All the houses were so beautiful!
So old!
So different from each other!
And this was the Center. Center of Moscow. Garden Street. And we went to the puppet theater. We walked from the metro itself! On foot! And jumped over puddles! How I love Moscow! I'm even scared how much I love her! I even want to cry, how much I love her! My stomach clench when I look at these ancient houses, and how people are running and running somewhere, and how cars are rushing, and how the sun sparkles in the windows of tall houses, and cars screech, and sparrows scream in the trees.

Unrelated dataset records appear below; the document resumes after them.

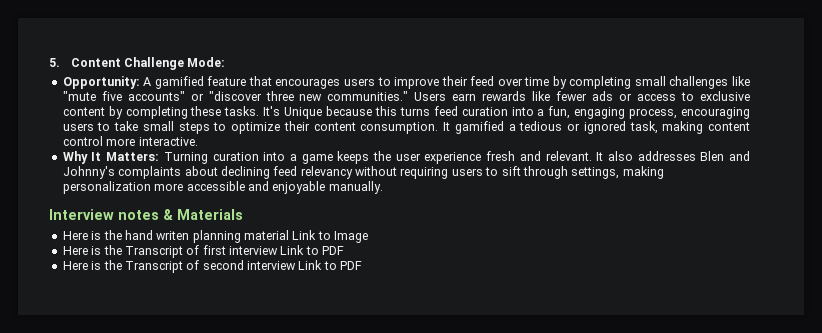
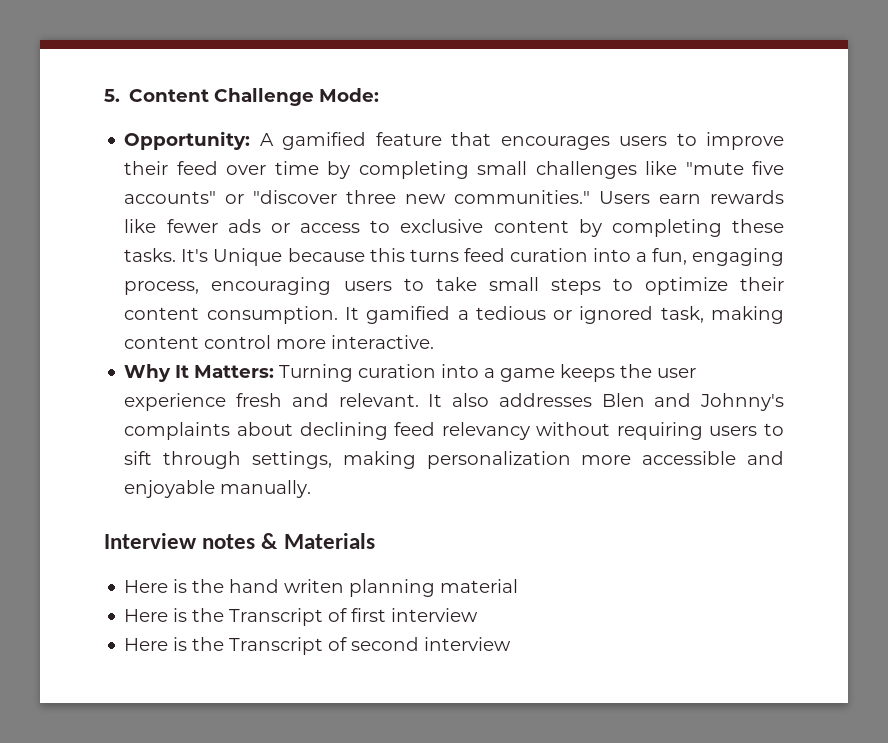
- Here is the hand writen planning material Link to Image
+ Here is the hand writen planning material
- Here is the Transcript of first interview Link to PDF
+ Here is the Transcript of first interview
- Here is the Transcript of second interview Link to PDF
+ Here is the Transcript of second interview

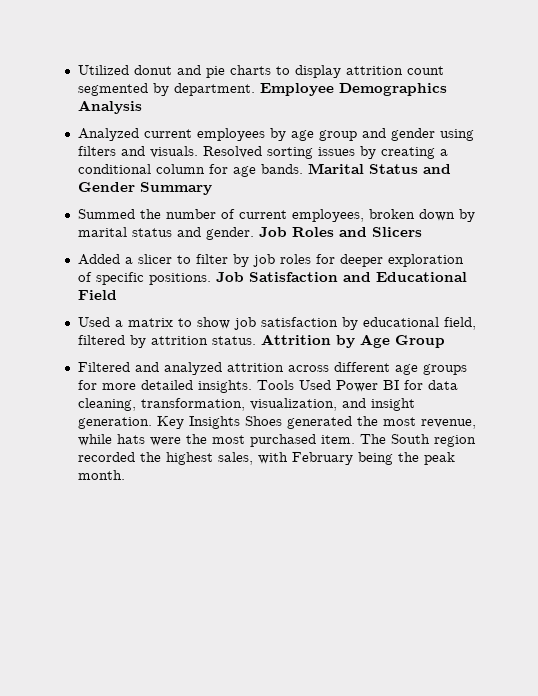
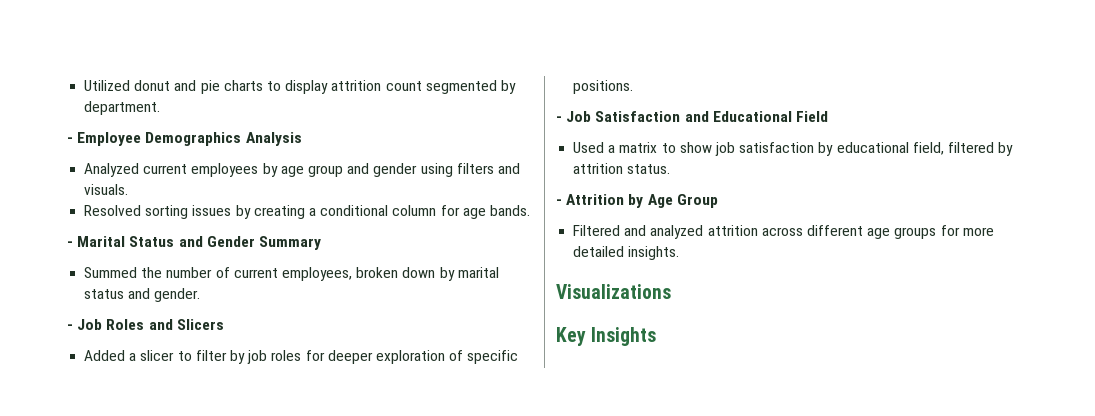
- Utilized donut and pie charts to display attrition count segmented by department. Employee Demographics Analysis
+ Utilized donut and pie charts to display attrition count segmented by department.
+ - Employee Demographics Analysis
- Analyzed current employees by age group and gender using filters and visuals. Resolved sorting issues by creating a conditional column for age bands. Marital Status and Gender Summary
+ Analyzed current employees by age group and gender using filters and visuals.
+ Resolved sorting issues by creating a conditional column for age bands.
+ - Marital Status and Gender Summary
- Summed the number of current employees, broken down by marital status and gender. Job Roles and Slicers
+ Summed the number of current employees, broken down by marital status and gender.
+ - Job Roles and Slicers
- Added a slicer to filter by job roles for deeper exploration of specific positions. Job Satisfaction and Educational Field
+ Added a slicer to filter by job roles for deeper exploration of specific positions.
+ - Job Satisfaction and Educational Field
- Used a matrix to show job satisfaction by educational field, filtered by attrition status. Attrition by Age Group
+ Used a matrix to show job satisfaction by educational field, filtered by attrition status.
+ - Attrition by Age Group
- Filtered and analyzed attrition across different age groups for more detailed insights. Tools Used Power BI for data cleaning, transformation, visualization, and insight generation. Key Insights Shoes generated the most revenue, while hats were the most purchased item. The South region recorded the highest sales, with February being the peak month.
+ Filtered and analyzed attrition across different age groups for more detailed insights.
+ Visualizations
+ Key Insights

And now all the puddles are behind us - eight large, ten medium and twenty-two small - and we are at the theater.
And then we were in the theater and watched the performance. An interesting performance. We watched for two hours, we were even tired. And on the way back, everyone was in a hurry to go home and didn’t want to walk, no matter how much I asked, so we got on the bus and rode in the bus all the way to the metro.